SELECT RIGHT('4111111111114242', 4) AS last4;   -- '4242'

To get the familiar **** 4242 format, concatenate a mask with the tail. Assume there is a column holding the user's card number:

SELECT u.id,
       '**** ' || RIGHT(card_number, 4) AS masked_card
FROM users u
JOIN payment_methods pm ON pm.user_id = u.id;

Likewise LEFT helps extract the BIN, the first six digits that identify the issuing bank:

SELECT LEFT(card_number, 6) AS bin
FROM payment_methods;

Gotcha: LEFT and RIGHT cut characters, not "logical" parts. If the number contains spaces or dashes (4111 1111 1111 4242), RIGHT(..., 4) returns 4242 only when the tail is clean. Strip separators with REPLACE first, or you might accidentally show a space instead of a digit.

Negative length

This is the most underrated feature. If you pass a negative n, PostgreSQL counts characters from the opposite end and returns the remainder.

  • LEFT(s, -k) returns the string without its last k characters.
  • RIGHT(s, -k) returns the string without its first k characters.
SELECT LEFT('order-12345', -5)  AS without_tail,   -- 'order-'
       RIGHT('order-12345', -6) AS without_head;     -- '12345'

This shines when you know the length of the part to trim but not the length of the string. For example, drop a fixed domain suffix or remove a known prefix. Be careful, though: if -k is larger in magnitude than the string length, you get an empty string '', not NULL, so it is easy to lose data silently.

LEFT and RIGHT vs SUBSTRING

SUBSTRING is more powerful but wordier. Any LEFT/RIGHT can be expressed with it:

-- LEFT(name, 3) is equivalent to:
SELECT SUBSTRING(name FROM 1 FOR 3) FROM users;

-- RIGHT(name, 3) is equivalent to:
SELECT SUBSTRING(name FROM length(name) - 3 + 1) FROM users;

Notice the RIGHT equivalent forces you to compute length() by hand and makes off-by-one errors easy.

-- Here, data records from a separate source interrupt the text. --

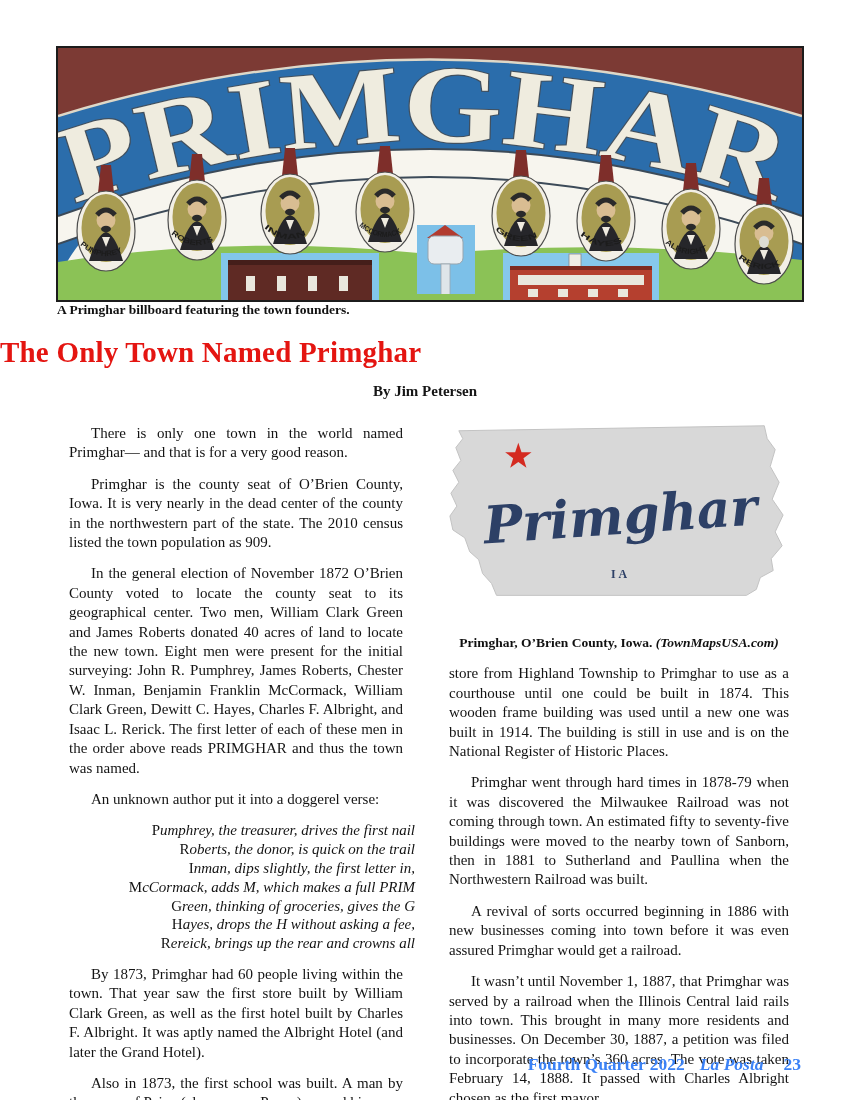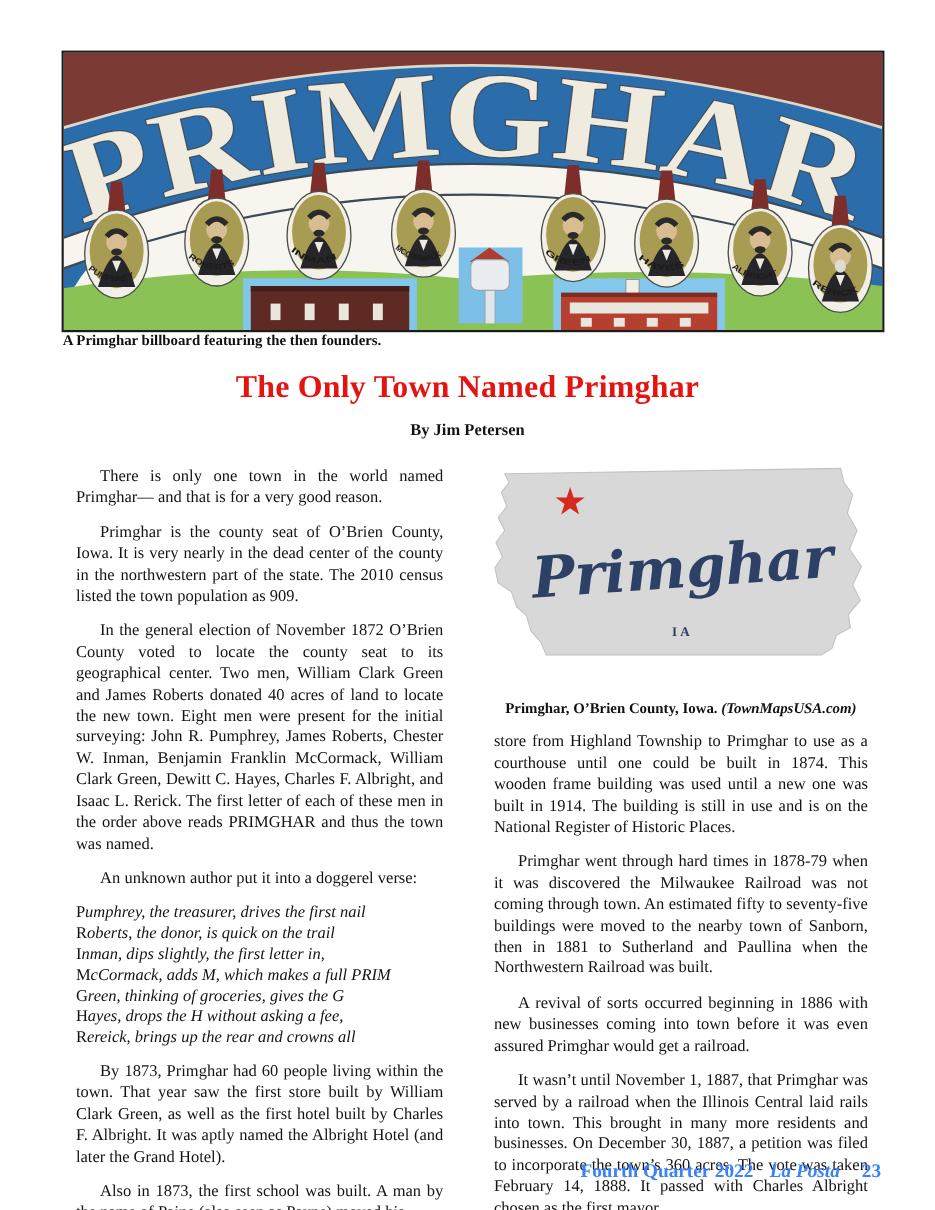--- a/index.html
+++ b/index.html
@@ -210,7 +210,7 @@
         </g>
     </svg>
   </figure>
-  <div class="bb-caption">A Primghar billboard featuring the then founders.</div>
+  <div class="bb-caption">A Primghar billboard featuring the town founders.</div>
 
   <h1 class="article-title" style="margin:0">The Only Town Named Primghar</h1>
   <div class="byline">By Jim Petersen</div>

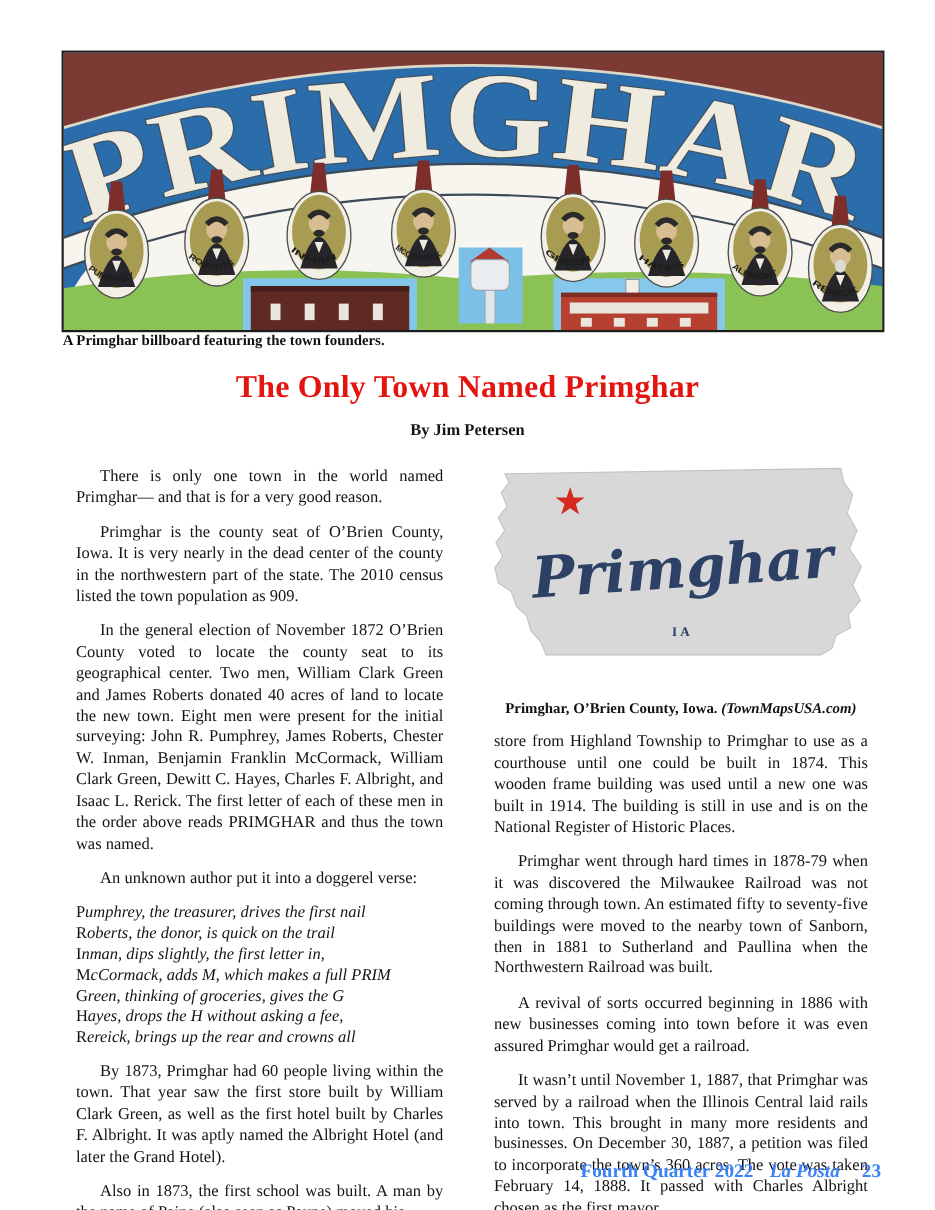--- a/index.html
+++ b/index.html
@@ -15,7 +15,7 @@
   .bb-caption{position:absolute;left:57px;top:302px;font-size:13.5px;font-weight:bold;color:#111;}
 
   
-  .article-title{position:absolute;left:0;top:336px;width:100%;text-align:center;
+  .article-title{position:absolute;left:0;top:336px;width:100%;text-align:left;
                  font-size:29px;font-weight:bold;color:var(--title_red,#e41511);letter-spacing:.2px;}
   .byline{position:absolute;left:0;top:383px;width:100%;text-align:center;
           font-size:15px;font-weight:bold;color:#151515;}

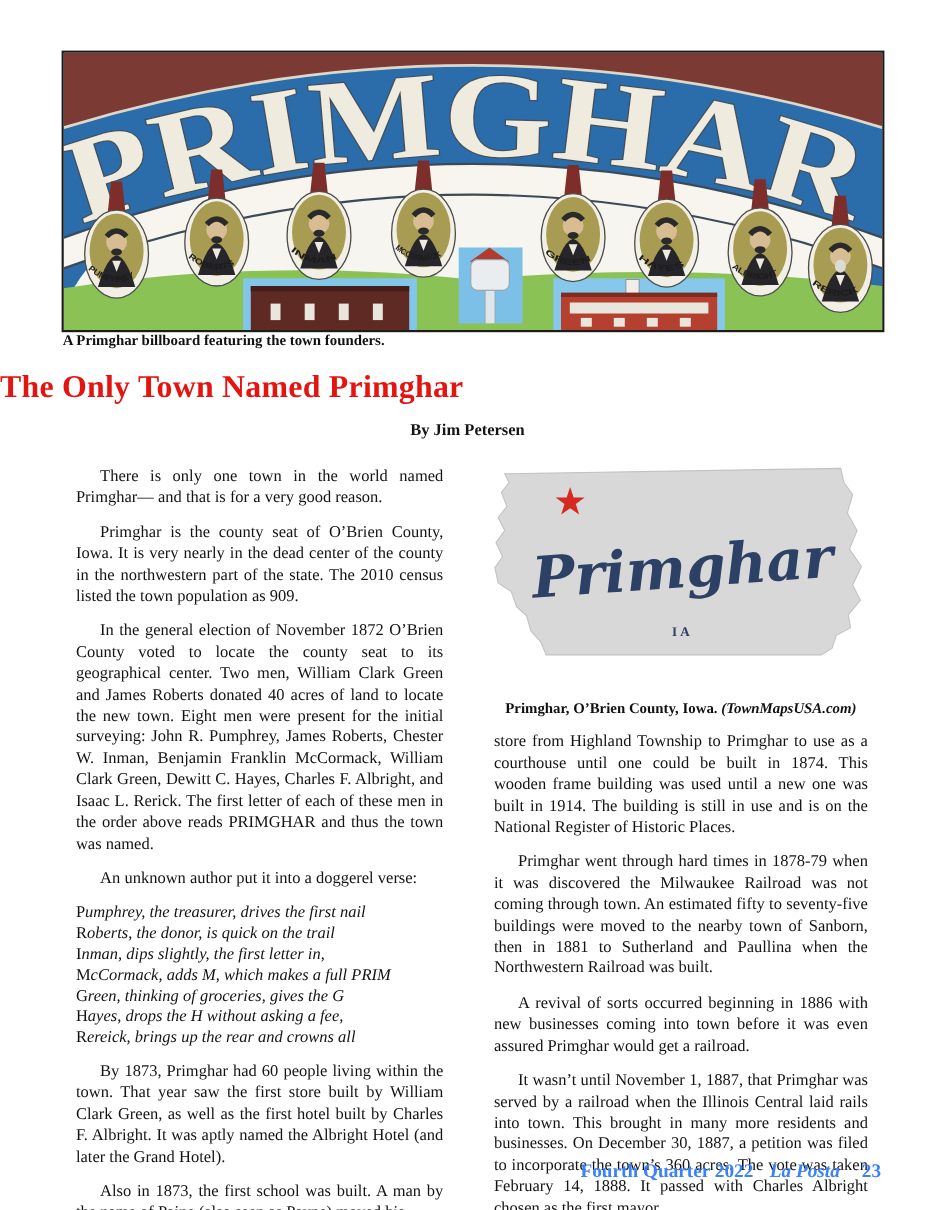--- a/index.html
+++ b/index.html
@@ -28,7 +28,7 @@
   .col p.cont{text-indent:0;}
 
   
-  .verse{margin:12px 0 12px 12px;text-align:left;}
+  .verse{margin:12px 0 12px 12px;text-align:right;}
   .verse-line{font-style:italic;font-size:15px;line-height:18.8px;white-space:nowrap;}
   .verse-line .init{font-style:normal;}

So the rule is simple:

  • Need a fixed prefix or suffix: use LEFT or RIGHT, the code reads instantly.
  • Need a slice from the middle or a dynamic position: use SUBSTRING.
  • Need trimming by a pattern rather than a length: look at split_part or regular expressions.

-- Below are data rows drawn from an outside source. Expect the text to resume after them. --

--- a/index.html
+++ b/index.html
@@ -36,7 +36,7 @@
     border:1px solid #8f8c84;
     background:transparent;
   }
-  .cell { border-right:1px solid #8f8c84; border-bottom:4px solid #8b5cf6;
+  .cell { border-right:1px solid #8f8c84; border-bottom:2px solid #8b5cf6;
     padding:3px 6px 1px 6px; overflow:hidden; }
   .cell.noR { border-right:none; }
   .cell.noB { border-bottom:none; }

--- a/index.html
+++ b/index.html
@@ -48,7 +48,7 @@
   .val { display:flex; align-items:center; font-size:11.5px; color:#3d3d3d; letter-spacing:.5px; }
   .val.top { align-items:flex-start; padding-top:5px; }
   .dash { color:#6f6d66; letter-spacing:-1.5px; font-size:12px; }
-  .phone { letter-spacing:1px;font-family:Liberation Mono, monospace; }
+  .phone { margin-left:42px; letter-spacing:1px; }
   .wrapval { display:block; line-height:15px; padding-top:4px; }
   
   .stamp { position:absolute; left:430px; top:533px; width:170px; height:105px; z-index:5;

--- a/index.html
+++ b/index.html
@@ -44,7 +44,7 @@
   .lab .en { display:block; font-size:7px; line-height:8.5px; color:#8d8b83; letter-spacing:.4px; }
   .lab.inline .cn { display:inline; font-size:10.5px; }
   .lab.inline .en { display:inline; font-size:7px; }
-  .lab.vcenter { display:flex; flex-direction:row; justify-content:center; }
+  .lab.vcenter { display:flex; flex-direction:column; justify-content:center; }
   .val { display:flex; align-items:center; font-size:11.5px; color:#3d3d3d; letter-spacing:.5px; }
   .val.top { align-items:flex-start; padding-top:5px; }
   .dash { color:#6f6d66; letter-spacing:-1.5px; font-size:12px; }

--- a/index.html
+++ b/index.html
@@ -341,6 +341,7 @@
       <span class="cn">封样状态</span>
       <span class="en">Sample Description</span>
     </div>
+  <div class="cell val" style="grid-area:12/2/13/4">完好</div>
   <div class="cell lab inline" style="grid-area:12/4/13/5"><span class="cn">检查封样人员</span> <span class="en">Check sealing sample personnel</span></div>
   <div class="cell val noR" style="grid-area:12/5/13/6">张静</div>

A realistic example: group employees by the first letter of their department with LEFT, which is far cleaner than SUBSTRING:

SELECT LEFT(dept, 1) AS dept_initial,
       count(*)       AS people
FROM employees
GROUP BY LEFT(dept, 1)
ORDER BY dept_initial;

MySQL and ClickHouse

Good news: LEFT and RIGHT exist in MySQL with the same LEFT(str, len) and RIGHT(str, len) syntax, so queries port over with almost no edits.

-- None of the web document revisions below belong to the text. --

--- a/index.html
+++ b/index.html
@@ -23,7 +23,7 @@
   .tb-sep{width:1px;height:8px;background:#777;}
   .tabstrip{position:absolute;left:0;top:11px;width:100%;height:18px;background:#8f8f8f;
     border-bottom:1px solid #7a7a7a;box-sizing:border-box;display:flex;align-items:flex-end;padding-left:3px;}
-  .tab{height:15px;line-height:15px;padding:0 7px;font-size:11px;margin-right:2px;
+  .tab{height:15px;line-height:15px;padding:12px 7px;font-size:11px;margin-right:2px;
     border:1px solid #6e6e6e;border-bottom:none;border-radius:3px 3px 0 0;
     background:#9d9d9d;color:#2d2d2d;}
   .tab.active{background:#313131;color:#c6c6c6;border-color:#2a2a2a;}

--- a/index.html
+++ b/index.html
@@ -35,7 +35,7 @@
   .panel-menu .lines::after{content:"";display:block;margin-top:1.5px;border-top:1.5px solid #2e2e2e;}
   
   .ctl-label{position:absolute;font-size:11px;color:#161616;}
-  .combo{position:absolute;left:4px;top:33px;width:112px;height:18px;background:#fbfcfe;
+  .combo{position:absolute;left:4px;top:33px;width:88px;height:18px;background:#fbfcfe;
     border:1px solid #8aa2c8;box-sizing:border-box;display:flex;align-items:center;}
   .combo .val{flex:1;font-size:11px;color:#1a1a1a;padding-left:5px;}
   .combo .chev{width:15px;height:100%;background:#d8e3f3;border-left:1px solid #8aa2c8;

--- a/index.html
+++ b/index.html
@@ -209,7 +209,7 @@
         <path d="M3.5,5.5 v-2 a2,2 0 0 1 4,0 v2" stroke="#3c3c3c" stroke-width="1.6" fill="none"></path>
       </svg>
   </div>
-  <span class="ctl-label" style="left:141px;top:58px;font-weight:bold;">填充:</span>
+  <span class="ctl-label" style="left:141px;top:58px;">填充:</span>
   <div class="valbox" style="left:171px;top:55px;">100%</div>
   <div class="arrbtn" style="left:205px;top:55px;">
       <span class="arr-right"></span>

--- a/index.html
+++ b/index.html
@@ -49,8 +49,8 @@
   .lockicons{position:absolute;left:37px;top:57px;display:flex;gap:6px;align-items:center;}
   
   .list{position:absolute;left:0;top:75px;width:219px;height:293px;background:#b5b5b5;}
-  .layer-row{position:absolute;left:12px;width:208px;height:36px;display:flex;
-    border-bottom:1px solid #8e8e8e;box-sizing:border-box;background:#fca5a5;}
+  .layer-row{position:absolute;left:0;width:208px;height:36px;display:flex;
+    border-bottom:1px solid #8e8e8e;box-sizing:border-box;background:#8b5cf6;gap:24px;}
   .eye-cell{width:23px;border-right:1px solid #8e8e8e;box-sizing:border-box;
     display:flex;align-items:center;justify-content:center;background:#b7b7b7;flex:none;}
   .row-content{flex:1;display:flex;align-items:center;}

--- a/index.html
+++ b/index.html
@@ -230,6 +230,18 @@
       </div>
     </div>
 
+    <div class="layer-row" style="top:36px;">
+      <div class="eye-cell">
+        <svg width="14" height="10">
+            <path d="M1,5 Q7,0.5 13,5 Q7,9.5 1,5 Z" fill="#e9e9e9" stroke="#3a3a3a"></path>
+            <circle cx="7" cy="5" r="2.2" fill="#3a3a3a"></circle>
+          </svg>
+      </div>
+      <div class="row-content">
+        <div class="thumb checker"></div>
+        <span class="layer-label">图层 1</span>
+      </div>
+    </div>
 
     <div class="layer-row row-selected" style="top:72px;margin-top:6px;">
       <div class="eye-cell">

  • MySQL does not support negative length: LEFT('abc', -1) returns an empty string, not "everything except the last character." This is the main difference when migrating.
  • ClickHouse also has left and right; a negative argument there works like PostgreSQL, counting from the end.
  • In MySQL both functions count characters according to the column's current character set, which usually matches PostgreSQL's behavior for UTF-8.
-- Works identically in PostgreSQL and MySQL
SELECT LEFT(email, 3)  AS prefix,
       RIGHT(email, 3) AS suffix
FROM users;

Bottom line: LEFT and RIGHT are the fastest way to grab the edge of a string. Remember negative length as "trim from the other end," always clean separators before masking, and keep in mind that the negative argument does not work in MySQL.